– Он выстрелил себе в ухо! – на запыхливости сообщил Абайдулин и сморщился так, словно через мгновение сам должен был бы сражен именно сюда.
Потом он, не ведая зачем, стал вспоминать подробности своей прошлой жизни, словно они сейчас имели какое-то значение. Особенно то, как он когда-то помог соседскому мальчишке приладить голову к снежной бабе. И вообще, как неусидчивость, поспешность и вообще суета одряхляли стройность намеченного им течения дня, где за пробуждением шла зарядка, за зарядкой утренний туалет, потом завтрак, прогулка, письменный стол, обед…

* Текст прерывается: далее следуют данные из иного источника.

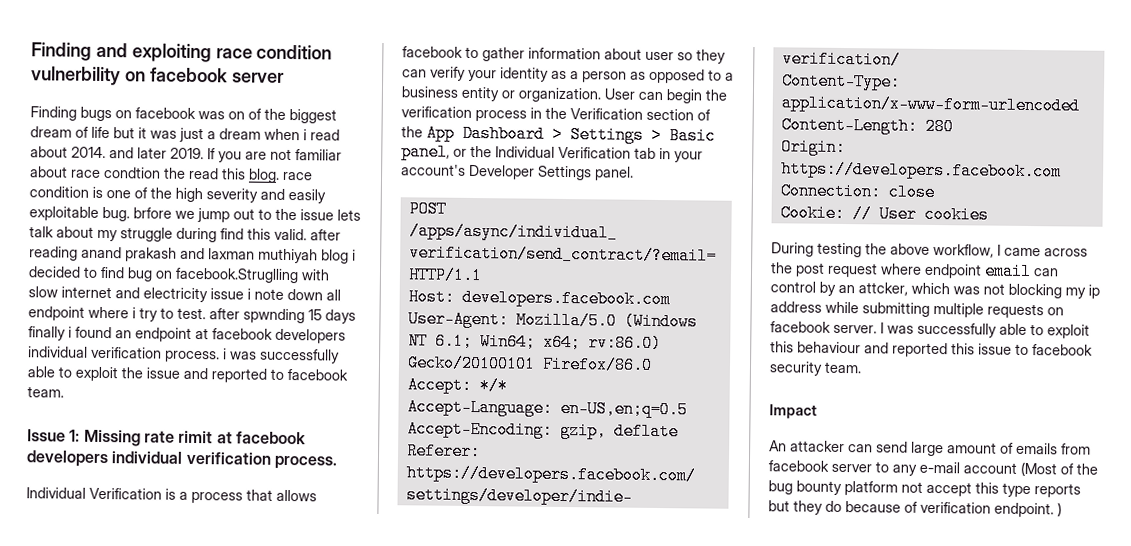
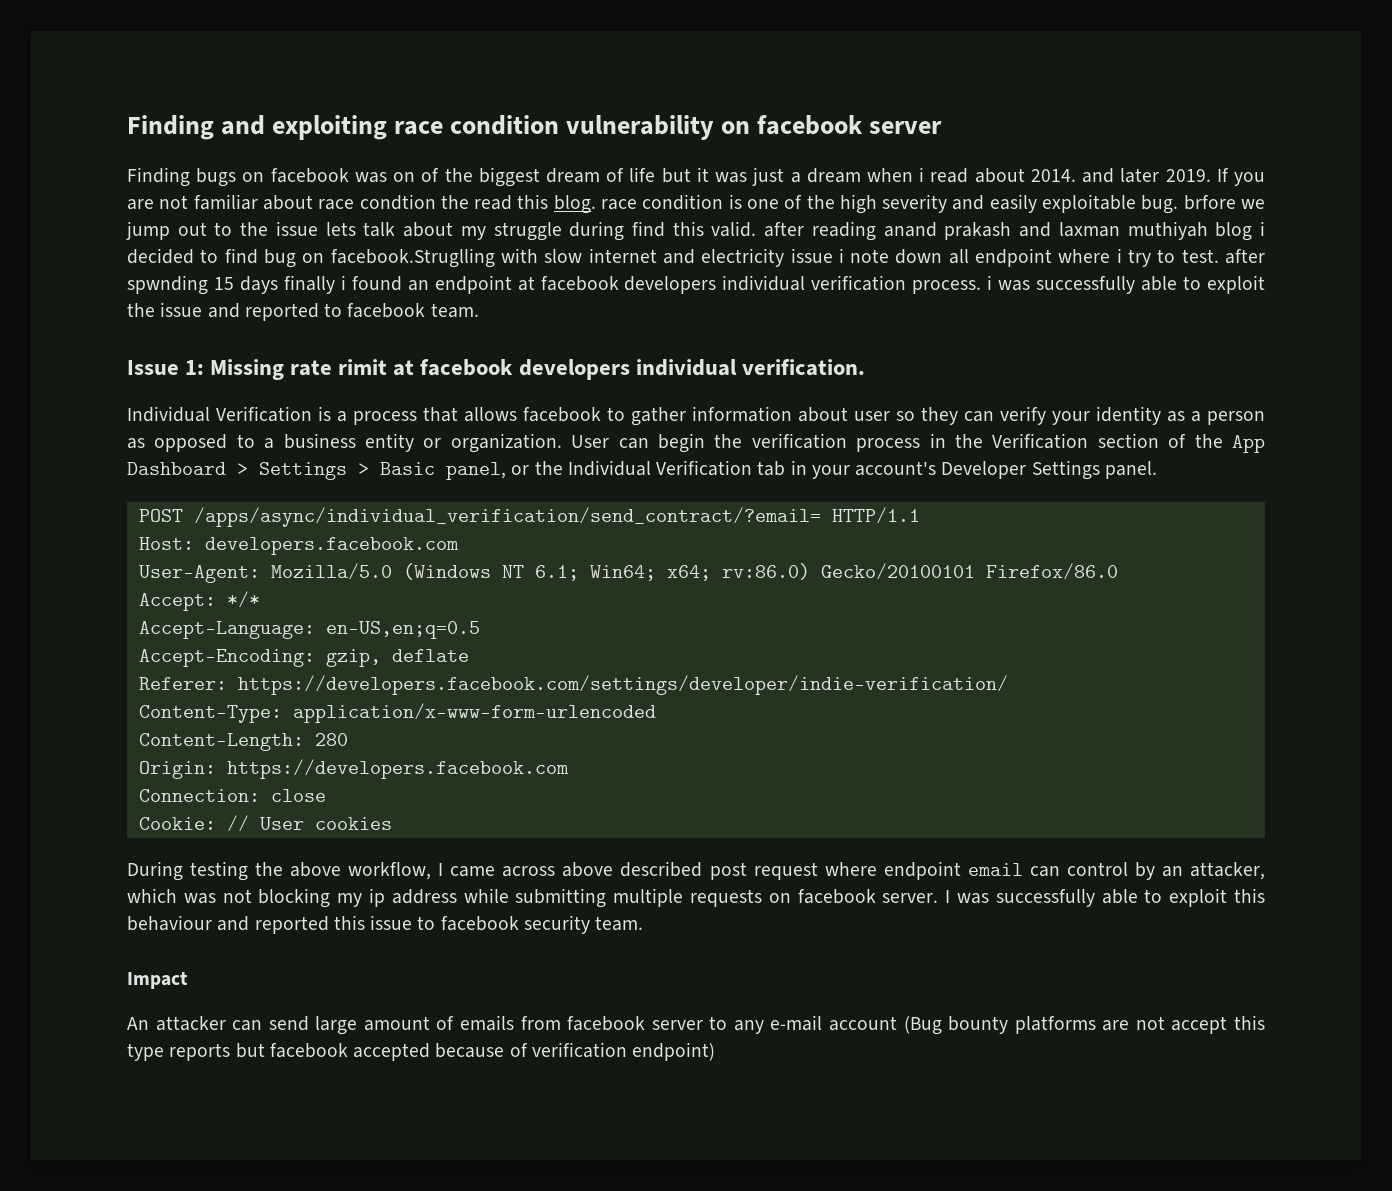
- Finding and exploiting race condition vulnerbility on facebook server
+ Finding and exploiting race condition vulnerability on facebook server
- Issue 1: Missing rate rimit at facebook developers individual verification process.
+ Issue 1: Missing rate rimit at facebook developers individual verification.
- During testing the above workflow, I came across the post request where endpoint email can control by an attcker, which was not blocking my ip address while submitting multiple requests on facebook server.
+ During testing the above workflow, I came across above described post request where endpoint email can control by an attacker, which was not blocking my ip address while submitting multiple requests on facebook server.
- An attacker can send large amount of emails from facebook server to any e-mail account (Most of the bug bounty platform not accept this type reports but they do because of verification endpoint. )
+ An attacker can send large amount of emails from facebook server to any e-mail account (Bug bounty platforms are not accept this type reports but facebook accepted because of verification endpoint)

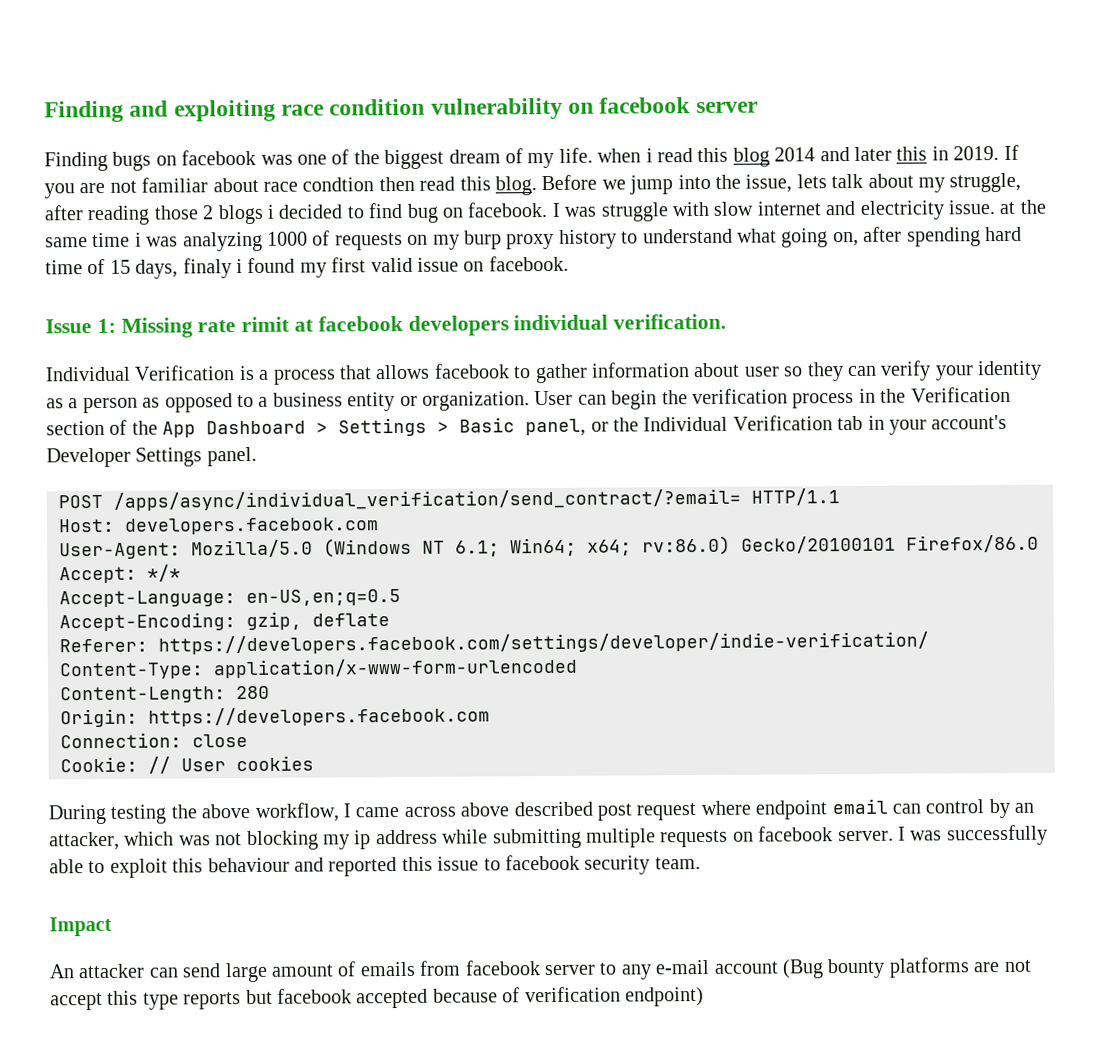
- Finding bugs on facebook was on of the biggest dream of life but it was just a dream when i read about 2014. and later 2019.
+ Finding bugs on facebook was one of the biggest dream of my life. when i read this blog 2014 and later this in 2019.
- If you are not familiar about race condtion the read this blog. race condition is one of the high severity and easily exploitable bug. brfore we jump out to the issue lets talk about my struggle during find this valid. after reading anand prakash and laxman muthiyah blog i decided to find bug on facebook.Struglling with slow internet and electricity issue i note down all endpoint where i try to test. after spwnding 15 days finally i found an endpoint at facebook developers individual verification process. i was successfully able to exploit the issue and reported to facebook team.
+ If you are not familiar about race condtion then read this blog. Before we jump into the issue, lets talk about my struggle, after reading those 2 blogs i decided to find bug on facebook. I was struggle with slow internet and electricity issue. at the same time i was analyzing 1000 of requests on my burp proxy history to understand what going on, after spending hard time of 15 days, finaly i found my first valid issue on facebook.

Георгий, не ведая зачем, но поощрительно улыбнулся, и тогда старик задушевно произнес:
– Жениховство свое я сносил стойко, с девками не якшался, друзей избегал. Про карты и думать забыл. А вот вином порой баловался. Для смелости. И для красноречия. С самим собой.
Он на минуту умолк, словно проверяя, не очень ли далеко отвернул мыслью от той колеи, которой себя стремил, и продолжил:
– Ужинá взглядов была убийственной! Тут столовались все, у кого в кармане копейка с копейкой встречалась реже, чем блудный сын со своими родителями.
За окном мутно блек закат, и Прялин хотел спросить, когда же будут похороны или вообще какой-либо ритуал прощания с покойным, ибо понимал, что душа старика была искривлена возрастом, потому все, что воспринималось другими напрямую, для него доходило через уродливую приставку прошлого.
И он расшатанно поднялся, видимо, все же застигнув себя за тем, что побочная мысль, отщелкнувшаяся от общего течения думы, была далека от того, зачем он сюда пришел.
Поэтому он про себя перечел, видимо, им написанное и, ухнув, разорвал.
– Нет! – сказал. – Не могу поверить, что его…
И – не договорил, может быть, опять его памятью откачнуло не туда куда надо.
А потом Прялин уехал на эту дачу.
День отсырел где-то к обеду. И не дождь тому был причиной, и даже не туман. Просто отволг воздух. Встрепенулась чуть привяленная жарою зелень, и влажно задышала львиная пасть пораженного грозою клена, который, свихнувшись в комле, подвспучив и чуть подвывернув землю, но не оголив корня, остался стоять в этой львиной позе.
Только тут Георгий неожиданно поймал то ощущение, с которым пребывал последнее время. Он не хочет видеть мертвым Деденева. Его простреленную голову, изуродованное, теперь наверняка замотанное, ухо и жестковатые, видимо, сведенные в суровость губы, которые когда-то сразили его слух своим, как теперь выяснилось, прощальным поцелуем.
Он мутно признался, что еще и боится всего случившегося. Боится оттого, что какая-то неведомая подоплека жила последние дни в их идущей к финалу дружбе. Он вспомнил, как накануне звонил Деденеву. В трубке долго зрела и томилась тишина. И была она разнотонной: то до звона натянутой и тревожной, то басовито опущенной, как сошедшая с колка верхняя гитарная струна и действующая на слух успокаивающе и томно.